Unlike other countries in the world, such manifestation has a different approach in our country. Nonetheless, there is a scientific approach that goes hand in hand with a multidisciplinary care.

Aiming at raising awareness on the subject, CubaSi talked to Grisell Crespo Carro, children psychiatrist and expert in the community work of CENESEX (National Center for Sex Education), who has spent more than twenty years studying and preventing such phenomenon.

Why is child abuse a silenced and hidden phenomenon?

Among other things, it is believed parents have all the right on their children. They believe their descendants are owned by them and therefore, they strongly think they “can do whatever they want with them.”

Thus, they associate abuse with educative methods used in order to discipline children for a greater good, but all end in breaking children’s rights and even hurting physically or emotionally them.

How do you see the phenomenon in Cuba?

I do not think it has increased. I do believe you see it more because people are more sensible to violence. When I began studying the subject, talking about women violence or child abuse was almost a disgrace. Cuban society did not accept this sort of phenomenon because it was fair and people’s rights have been always respected.

However, child abuse has existed since biblical times. There have been even sacrifices made by parents as a way to celebrate God. It happened in other cultures. Girls’ clitoris is mutilated in Africa.

It always existed in Cuba. But we did not talk about it. In the last twenty years, violence against women has also shed some lights on child abuse in the family context. We have also seen bullying cases and, particularly, homophobia.

What to do?

We began conducting investigations years ago. As we did not have general statistics, then we carried out researches in the communities in order to have a more scientific vision on the subject.

In my consulting room of child psychiatry in a Havana’s medical center, I began researching the impact of patients coming for a certain issue (i.e. attention deficit disorder and other psychiatric illness) and afterwards, I realized they were victims of child abuse.

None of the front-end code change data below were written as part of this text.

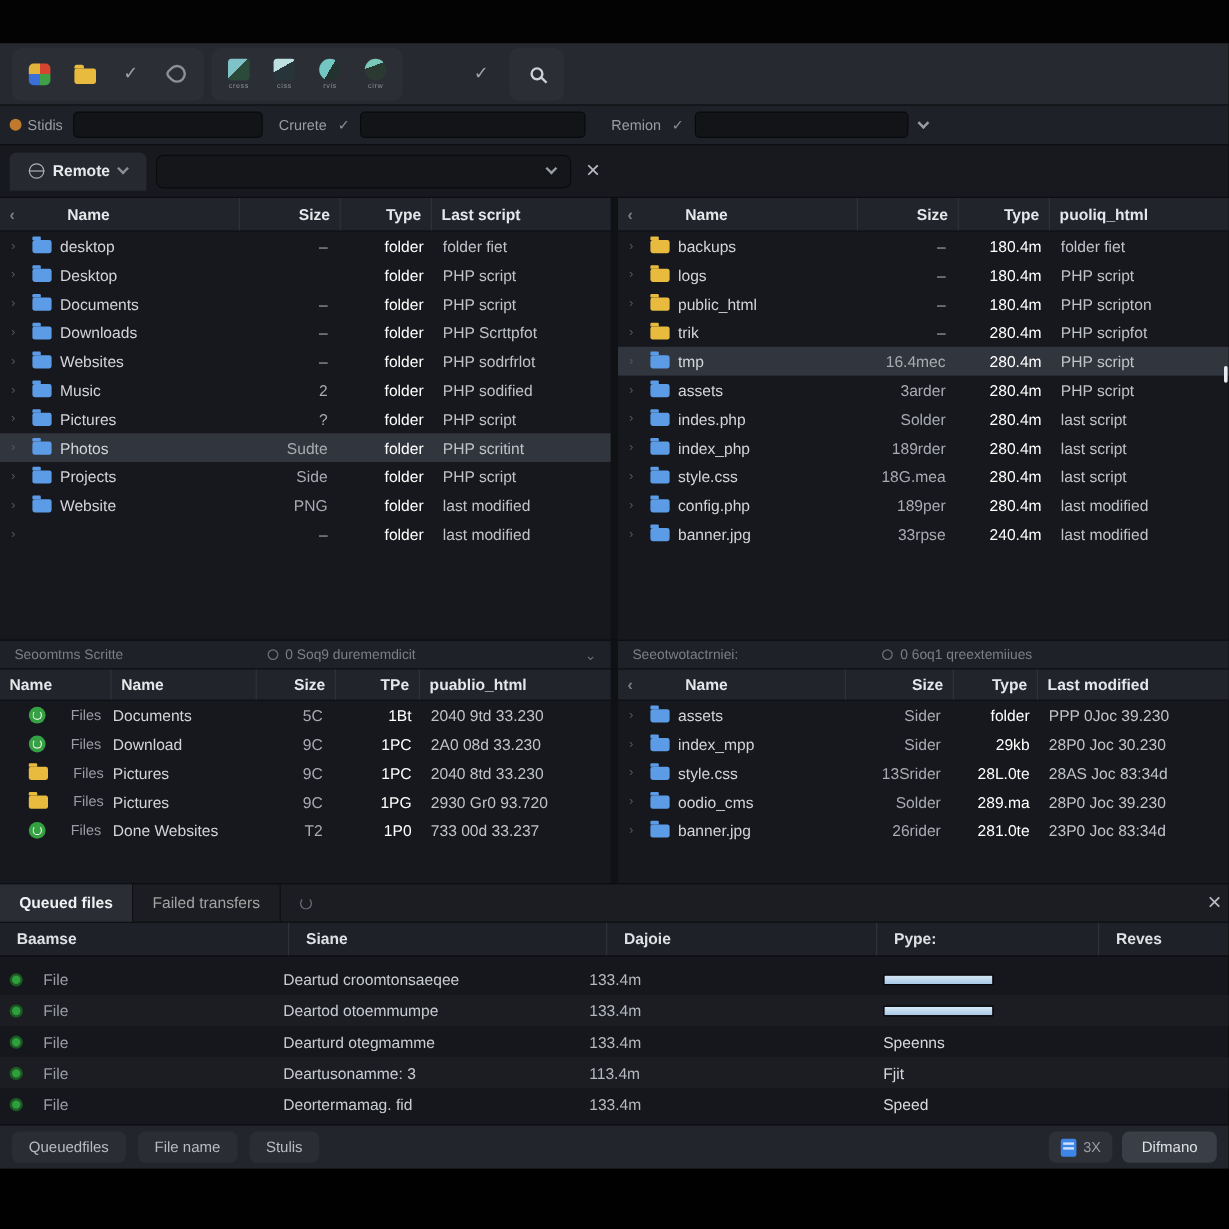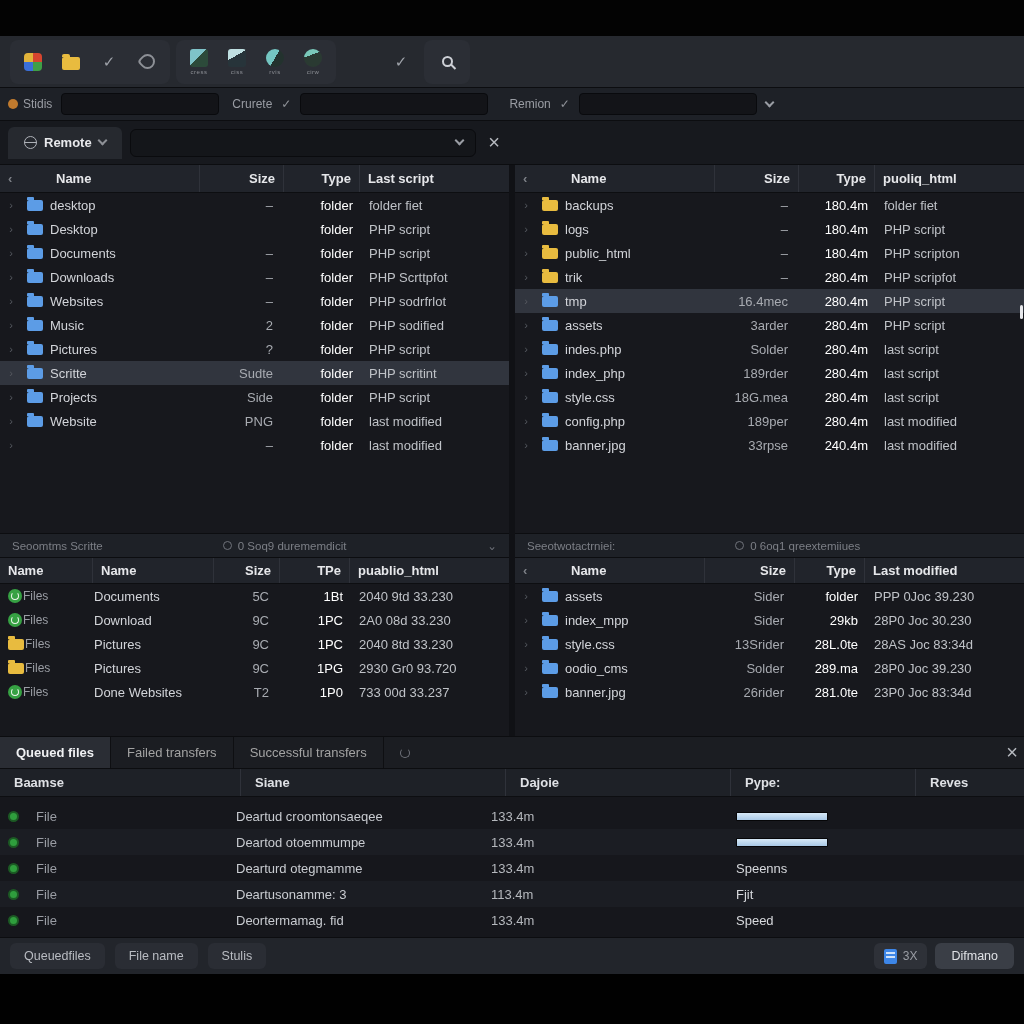"Scritte" span.c-name { text: Scritte -> Photos }
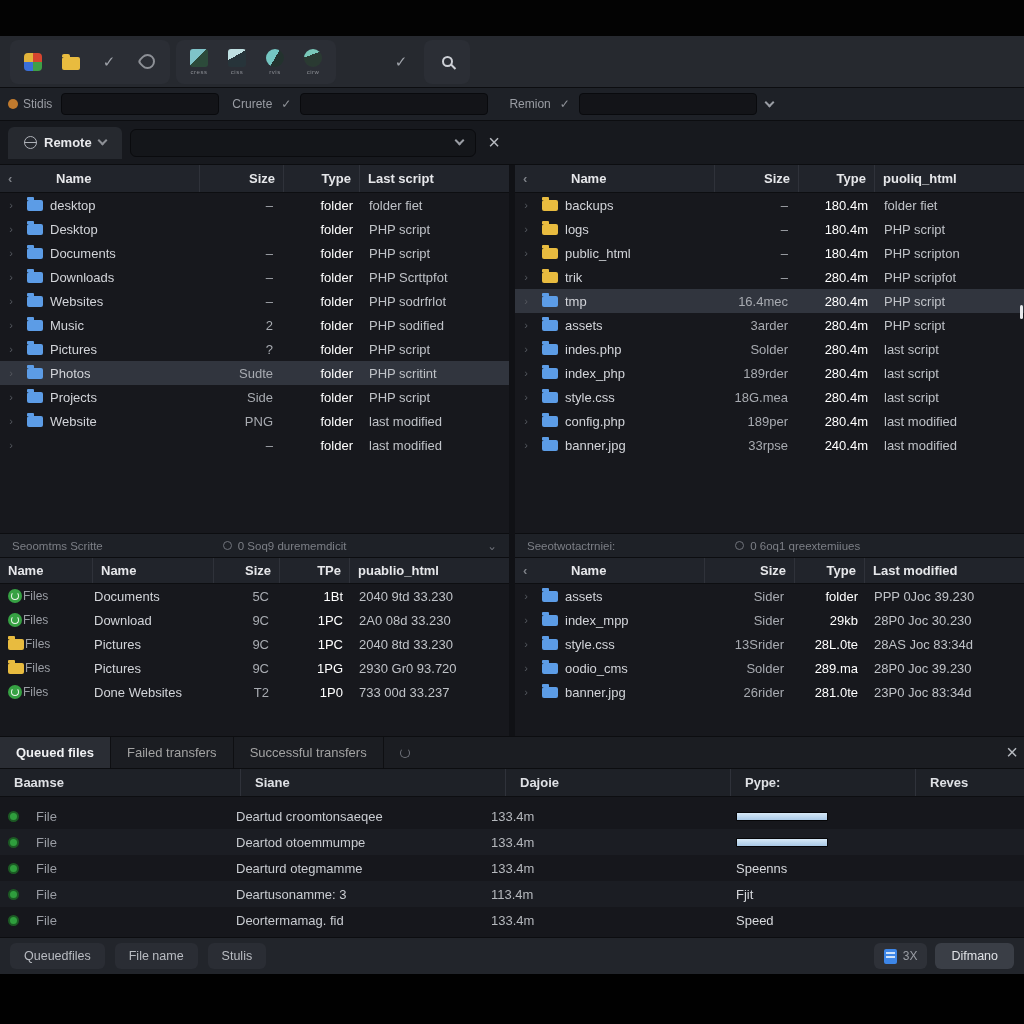"Files" .filecell { gap: 1px -> 21px; padding-left: 8px -> 24px }
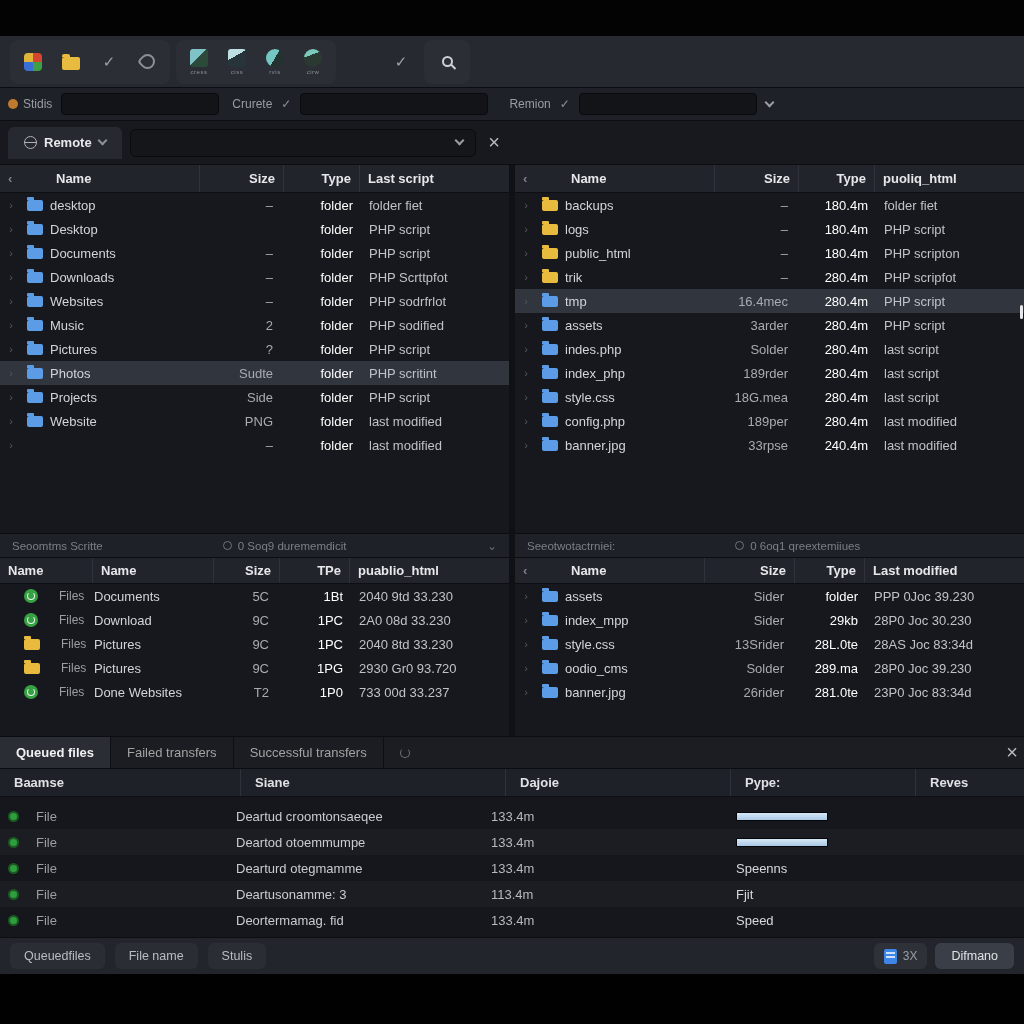"Successful transfers" div.ttab { html: <div> <span>Successful transfers</span> </div> -> none }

From that point on, we started to develop a community working strategy targeted at raising awareness in adult population, fathers, mothers, teachers, social workers, and we started with our own workers in the health sector (physicians, psychologists, psychiatrists) as these professionals did not know how to proceed before a child abuse case. It does not happen nowadays. Training courses are given and the Ministry of Public Health in Cuba has created diploma courses on the subject.

From our perspective, the main cause of child abuse is that parents do not know other healthier educative methods and guidelines for a better upbringing.

Every time we work along with parents, we understand they actually know what child abuse is. They are able to name it and set examples on the subject. However, they yelled their children because they do not know how to do the homework “you are good for nothing” or “you are the dumbest of all my children”. There is a sort of child abuse named psychological violence.

Can you mention some of these guidelines?

It is very important to respect the space of children so that they can learn how to create and reveal themselves. And thus, they can foster their own independence. Adults cannot be involved directly, though they can monitor what they do.

Of all these guidelines, I would say limits are the most important. It is about the rules we set to delimit the roles of each member of the family, “this is what a three years old boy can do or this is what I should do as a mother.” For instance, playing in the park is not the same with five or sixteen years old. And limits must be clear. When it does not occur, children become disobedient and therefore, they are punished and abused.

What would you advice to families?

The most important thing is to get to know our children better. We should give our children the place they deserve so they can boost their development; namely, knowing their rights or even their sexuality. If we have these elements into account, we are going to be better parents.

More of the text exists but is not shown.